Pada suatu hari, Si Tanggang terlihat sebuah kapal besar berlabuh di muara sungai yang dekat dengan rumahnya. Si Tanggang pergi bertemu dengan Nakhoda kapal itu dan meminta untuk dijadikan krunya. Nakhoda kapal itu langsung setuju karena telah melihat efisiensi Si Tanggang bersampan dan bekerja.
Meskipun Si Talang dan Si Deruma sangat keberatan untuk melepaskan Si Tanggang berlayar sesuai kapal Nakhoda itu, mereka terpaksa mengalah. Si Tanggang berjanji akan kembali ke desa setelah menjadi kaya.

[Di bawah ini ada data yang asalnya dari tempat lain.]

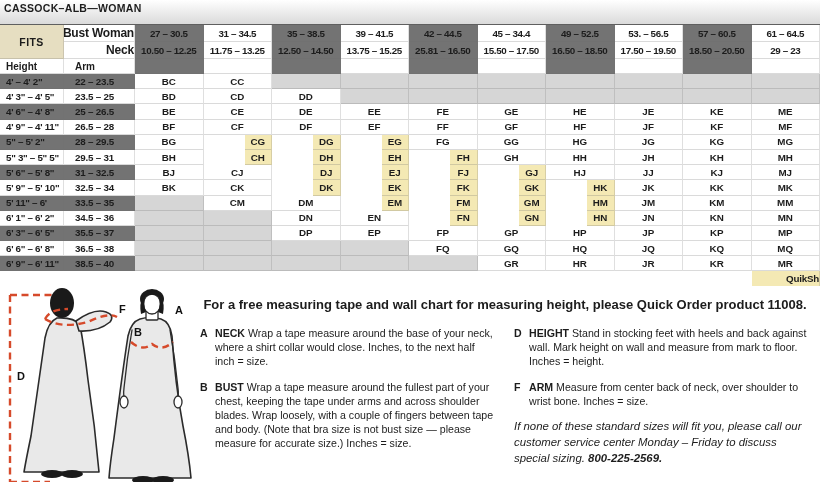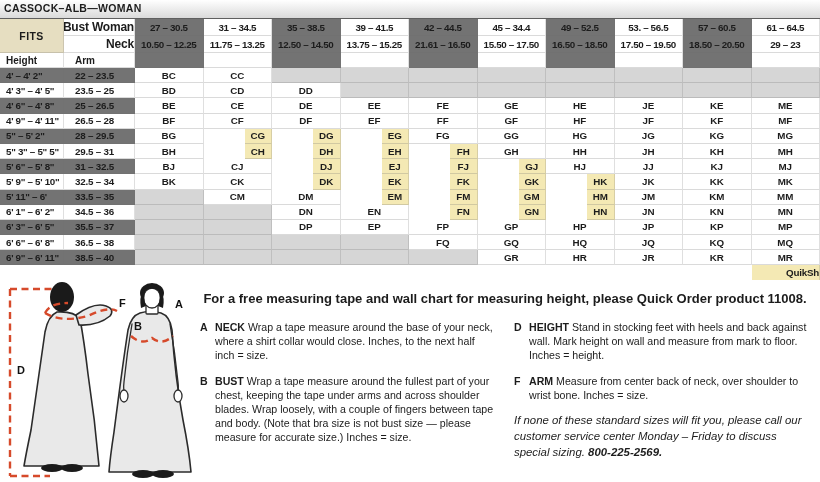--- a/index.html
+++ b/index.html
@@ -4,21 +4,21 @@
 <style>
   html,body{margin:0;padding:0;}
   body{
     width:820px;height:482px;background:#fff;color:#1c1c1c;
     font-family:"Liberation Sans",sans-serif;overflow:hidden;
   }
   .page{position:relative;width:820px;height:482px;overflow:hidden;}
 
   
   .table-title{
-    box-sizing:border-box;height:19px;padding:2px 16px 0 4px;
+    box-sizing:border-box;height:25px;padding:2px 16px 0 4px;
     font-size:10.5px;font-weight:bold;letter-spacing:.3px;
     background:linear-gradient(#ffffff,#dadada);
     border-bottom:1px solid #5f5f5f;white-space:nowrap;
   }
   .size-grid{
     display:grid;width:820px;
     grid-template-columns:64px 71px repeat(10,1fr);
     grid-template-rows:17px 17px 15px repeat(13,15.2px) 15px;
   }
   .cell{
@@ -78,21 +78,21 @@
       <div class="cell head">45 – 34.4</div>
       <div class="cell head cream">49 – 52.5</div>
       <div class="cell head">53. – 56.5</div>
       <div class="cell head cream">57 – 60.5</div>
       <div class="cell head">61 – 64.5</div>
       <div class="cell sublab">Neck</div>
       <div class="cell head cream">10.50 – 12.25</div>
       <div class="cell head">11.75 – 13.25</div>
       <div class="cell head cream">12.50 – 14.50</div>
       <div class="cell head">13.75 – 15.25</div>
-      <div class="cell head cream">21.61 – 16.50</div>
+      <div class="cell head cream">25.81 – 16.50</div>
       <div class="cell head">15.50 – 17.50</div>
       <div class="cell head cream">16.50 – 18.50</div>
       <div class="cell head">17.50 – 19.50</div>
       <div class="cell head cream">18.50 – 20.50</div>
       <div class="cell head">29 – 23</div>
       <div class="cell collab">Height</div>
       <div class="cell collab arm">Arm</div>
       <div class="cell filler cream"></div>
       <div class="cell filler"></div>
       <div class="cell filler cream"></div>

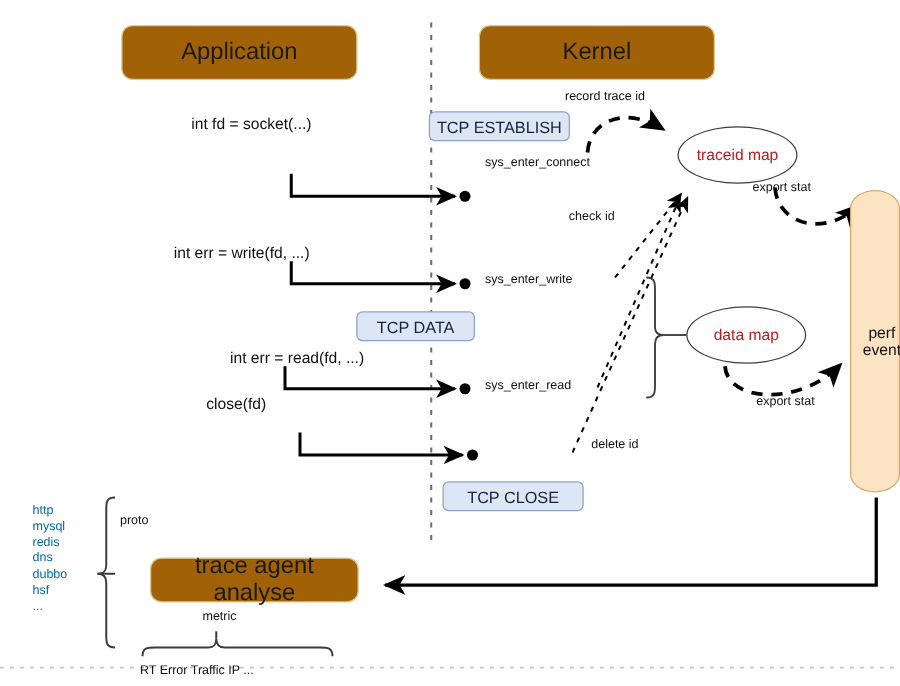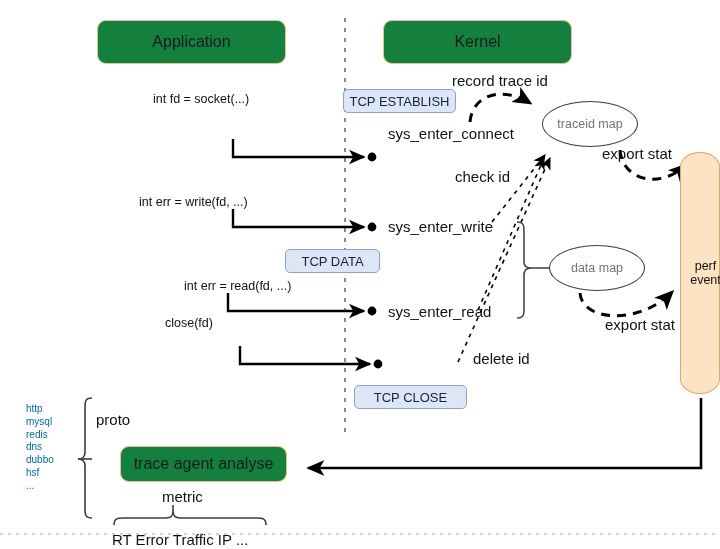--- a/index.html
+++ b/index.html
@@ -5,38 +5,38 @@
   html,body{margin:0;padding:0;background:#ffffff;}
   body{
     width:720px;height:549px;position:relative;overflow:hidden;
     font-family:"Liberation Sans","DejaVu Sans",sans-serif;
     color:#111111;
   }
   #canvas{position:absolute;inset:0;width:720px;height:549px;}
   .svg-layer{position:absolute;left:0;top:0;width:720px;height:549px;pointer-events:none;}
   .node{position:absolute;box-sizing:border-box;display:flex;align-items:center;justify-content:center;text-align:center;}
   .rbox{
-    background:#15803d;border:1px solid #d9c98f;border-radius:9px;
-    font-size:16px;color:#1a1a1a;justify-content:center;
+    background:#a16207;border:1px solid #d9c98f;border-radius:9px;
+    font-size:19px;color:#1a1a1a;justify-content:center;
   }
   .tcpbox{
     background:#dce6f5;border:1px solid #8da2c4;border-radius:5px;
     font-size:13px;color:#15233d;
   }
   .ellipse{
     border:1.4px solid #3d3d3d;border-radius:50%;background:#ffffff;
-    font-size:12.5px;color:#737373;
+    font-size:12.5px;color:#b91c1c;
   }
   .cyl{
     background:#fbe3c4;border:1.3px solid #d8a96b;
     border-radius:30px/22px;
     font-size:12.5px;color:#111;line-height:1.15;padding-left:11px;
   }
   .lbl{
-    position:absolute;font-size:15px;color:#111;white-space:nowrap;
+    position:absolute;font-size:10px;color:#111;white-space:nowrap;
   }
   .lbl.code{font-size:12.5px;}
   .stack{
     position:absolute;font-size:10px;color:#0369a1;line-height:1.28;text-align:left;
   }
 </style>
 </head>
 <body>
 
 <div id="canvas">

Si Tanggang melakukan apa saja pekerjaan yang diperintahkan oleh Nakhoda. Nakhoda sangat suka dengannya karena dia rajin bekerja. Lalu, Si Tanggang pun diambil sebagai anak angkat. Bila Nakhoda menjadi uzur, maka Si Tanggang ditunjuk menjadi nakhoda baru. Dia disebut Nakhoda Tanggang.
Si Tanggang efisien dan pandai berbisnis. Namanya menjadi terkenal. Jadi dia diundang oleh Sultan ke istana. Tidak lama kemudian, Si Tanggang pun menikah dengan putri Sultan. Si Tanggang membawa istrinya berlayar ke banyak tempat di seluruh negeri.
Pada suatu hari, kapal Si Tanggang berlabuh di muara sungai desa asal-usulnya. Orang kampung mengetahui nakhoda kapal itu Si Tanggang. Mereka pun mengatakan kepada orang tuanya.
“Anak kita sudah pulang. Marilah kita pergi tengok “kata Si Talang.
“Ya, aku rindukan Si Tanggang. Kabarnya dia sudah kaya sekarang, “kata Deruma dengan gembira. Si Talang dan Si Deruma pun pergilah mengayuh sampan menuju ke kapal Nakhoda Tanggang. Si Deruma membawa makanan favorit Si Tanggang, yaitu pisang salai.
Ketika tiba di kapal, seorang anak kapal melarang mereka naik. Seketika kemudian, Si Tanggang muncul dengan istrinya.
“Siapakah kedua orang tua ini?” Tanya Si Tanggang kepada krunya.
“Mereka mengaku sebagai orang tua tuan,” jawab anak kapal itu.
“Betulkah mereka ini orang tua kanda?” Tanya istri Si Tanggang.